In the Incarnation, this is all reversed. The voice of God, his Word, takes on flesh. Likewise, whereas Moses had only been permitted to see God’s glory from behind, Christ made His face visible to men.
Is this interpretation one that is actually grounded in the text?
I believe so. First, it is a reasonable and obvious inference from the text of John that Jesus turned around and faced the disciples. There is no other way to really construe the physical circumstances of their encounter. Second, a number of Church Fathers noticed Jesus must have shown His face to them and attributed theological significance to this fact.
Third, the whole chapter seems arranged in such a way to bring us to just this conclusion. We tend to bracket off John 1 into three sections: the majestic prologue (vv. 1-18), John’s testimony (vv. 19-34), and the invitation to the first disciples (vv. 35-51). That’s how a typical Bible will break down the chapter—and it’s completely valid—but not at the expense of forgetting the beginning.
Listen again to the earlier verses, keeping in mind their potential bearing on our discussion.

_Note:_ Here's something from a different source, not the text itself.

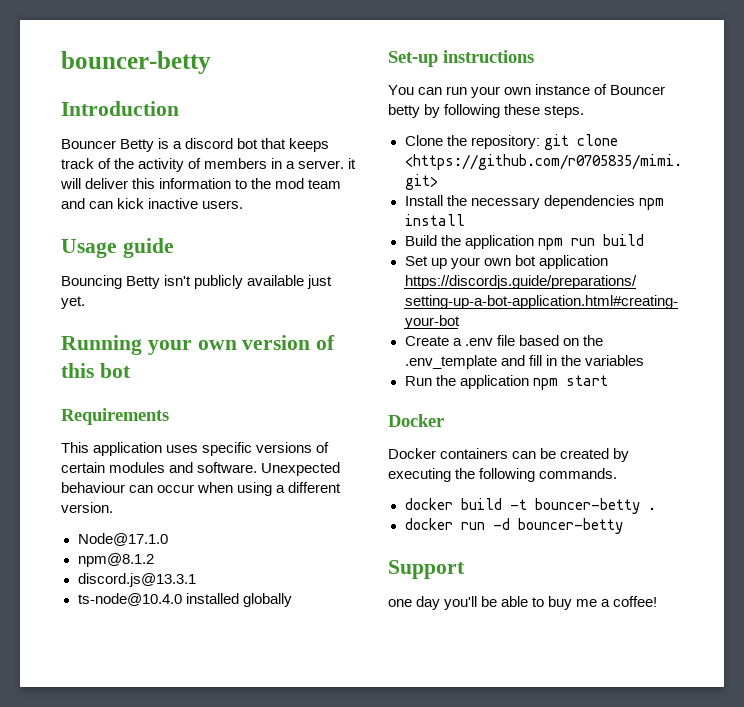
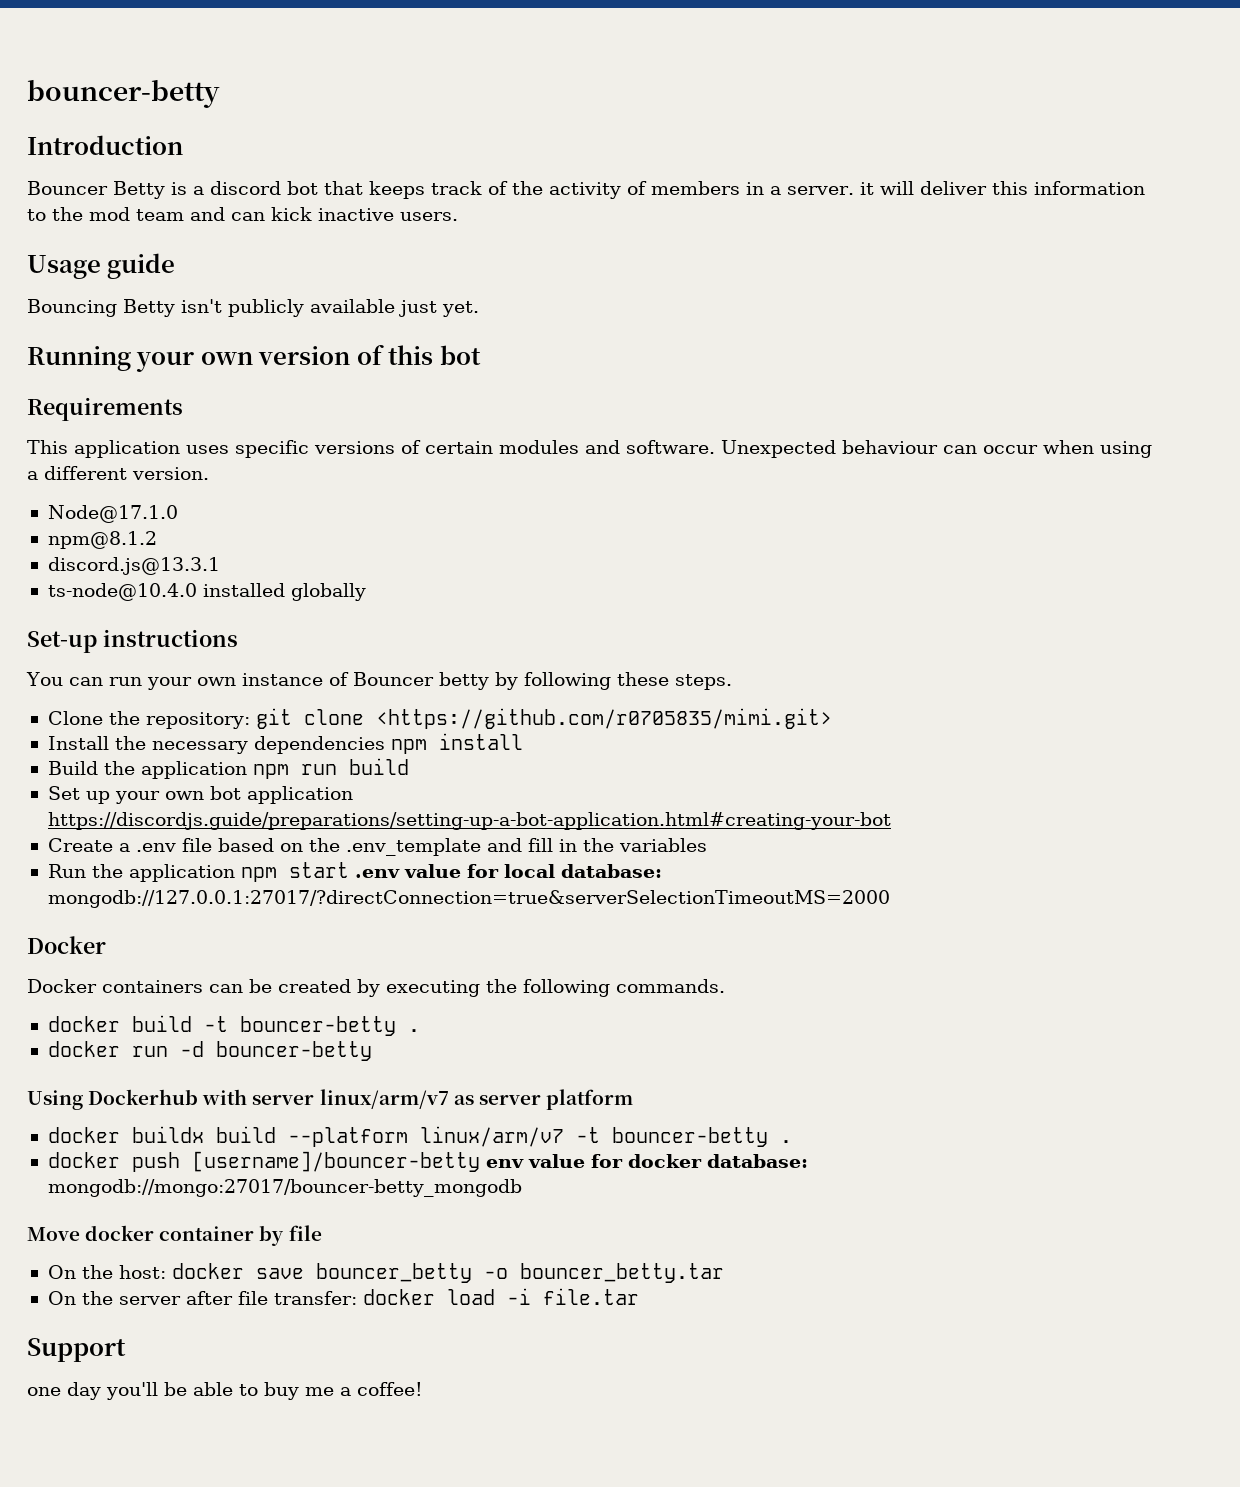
(608, 380) none -> [354,864,662,878] [47,890,890,908] .env value for local database: mongodb://127.0.0.1:27017/?directConnection=true&serverSelectionTimeoutMS=2000
(623, 526) none -> [27,1089,633,1110] [47,1126,792,1147] [47,1151,808,1172] [47,1179,522,1197] [27,1225,322,1246] [47,1263,724,1283] [47,1288,639,1305] // Using Dockerhub with server linux/arm/v7 as server platform // docker buildx build --platform linux/arm/v7 -t bouncer-betty . // docker push [username]/bouncer-betty env value for docker database: mongodb://mongo:27017/bouncer-betty_mongodb // Move docker container by file // On the host: docker save bouncer_betty -o bouncer_betty.tar // On the server after file transfer: docker load -i file.tar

First, there is John 1:14,
And the Word became flesh
and made his dwelling among us,
and we saw his glory,
the glory as of the Father’s only Son,
full of grace and truth.
In this reference to God’s glory, commentators see a particular allusion back to Moses’ story in the exodus. Pope Benedict XVI, for one, makes the connection, declaring that,
Something completely new happened, however, with the Incarnation. The search for God’s face was given an unimaginable turning-point, because this time this face could be seen: it is the face of Jesus, of the Son of God who became man.
(This is a major theme for Pope Benedict. He describes his book, Jesus of Nazareth, as “an expression of my personal search ‘for the face of the Lord.’”)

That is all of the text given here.